::: DATA EXTRACTS

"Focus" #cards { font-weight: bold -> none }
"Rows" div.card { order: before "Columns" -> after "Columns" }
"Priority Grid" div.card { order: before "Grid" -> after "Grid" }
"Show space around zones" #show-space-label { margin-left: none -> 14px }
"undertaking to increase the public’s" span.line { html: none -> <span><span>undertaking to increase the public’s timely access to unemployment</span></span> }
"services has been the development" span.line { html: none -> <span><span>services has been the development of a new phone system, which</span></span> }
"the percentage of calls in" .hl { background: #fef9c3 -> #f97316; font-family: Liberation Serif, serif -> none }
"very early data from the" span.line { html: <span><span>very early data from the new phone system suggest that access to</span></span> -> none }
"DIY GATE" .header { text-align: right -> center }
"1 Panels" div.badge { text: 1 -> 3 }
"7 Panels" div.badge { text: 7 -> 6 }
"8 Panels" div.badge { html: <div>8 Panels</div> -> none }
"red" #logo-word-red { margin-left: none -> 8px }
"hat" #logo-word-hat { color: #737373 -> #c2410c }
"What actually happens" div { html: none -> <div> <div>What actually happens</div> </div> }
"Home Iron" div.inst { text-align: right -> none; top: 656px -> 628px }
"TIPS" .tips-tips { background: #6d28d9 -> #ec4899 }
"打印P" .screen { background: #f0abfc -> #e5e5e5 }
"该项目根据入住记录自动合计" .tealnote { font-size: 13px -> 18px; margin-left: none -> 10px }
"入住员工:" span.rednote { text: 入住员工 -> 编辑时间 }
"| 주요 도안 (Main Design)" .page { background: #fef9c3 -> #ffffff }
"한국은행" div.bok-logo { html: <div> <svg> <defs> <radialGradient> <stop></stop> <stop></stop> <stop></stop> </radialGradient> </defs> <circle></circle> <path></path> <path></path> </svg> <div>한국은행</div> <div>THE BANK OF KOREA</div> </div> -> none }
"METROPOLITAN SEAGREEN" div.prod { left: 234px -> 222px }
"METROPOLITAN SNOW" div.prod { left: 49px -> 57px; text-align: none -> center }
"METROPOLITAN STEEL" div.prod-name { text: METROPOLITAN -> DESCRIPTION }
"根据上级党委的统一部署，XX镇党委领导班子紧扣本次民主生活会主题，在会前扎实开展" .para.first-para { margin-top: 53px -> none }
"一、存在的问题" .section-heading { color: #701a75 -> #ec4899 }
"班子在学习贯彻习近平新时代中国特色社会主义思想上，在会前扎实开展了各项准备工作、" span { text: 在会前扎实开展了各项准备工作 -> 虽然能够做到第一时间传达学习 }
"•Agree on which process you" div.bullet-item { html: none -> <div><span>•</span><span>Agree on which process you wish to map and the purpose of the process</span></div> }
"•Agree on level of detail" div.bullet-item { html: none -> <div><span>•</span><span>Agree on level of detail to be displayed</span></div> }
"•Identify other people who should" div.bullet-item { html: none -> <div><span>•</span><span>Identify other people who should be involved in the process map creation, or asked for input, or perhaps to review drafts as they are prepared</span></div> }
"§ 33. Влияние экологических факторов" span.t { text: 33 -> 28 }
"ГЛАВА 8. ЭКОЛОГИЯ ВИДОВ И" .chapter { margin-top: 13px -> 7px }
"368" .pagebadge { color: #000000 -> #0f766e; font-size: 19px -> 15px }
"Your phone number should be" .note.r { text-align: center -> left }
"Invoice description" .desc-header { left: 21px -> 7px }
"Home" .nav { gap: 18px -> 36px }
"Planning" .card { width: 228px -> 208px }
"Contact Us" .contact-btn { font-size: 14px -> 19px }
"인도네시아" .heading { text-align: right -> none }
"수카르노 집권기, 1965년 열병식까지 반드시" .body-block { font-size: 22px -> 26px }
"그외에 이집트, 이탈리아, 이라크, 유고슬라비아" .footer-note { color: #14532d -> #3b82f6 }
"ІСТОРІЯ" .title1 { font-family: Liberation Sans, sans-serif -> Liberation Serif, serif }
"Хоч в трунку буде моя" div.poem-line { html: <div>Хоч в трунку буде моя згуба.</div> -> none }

::::::

=== DIRECTIONS ===
Using the entries above, say how many lines contain the string "size"; the number is the full reply.

=== TASK ANSWER ===
4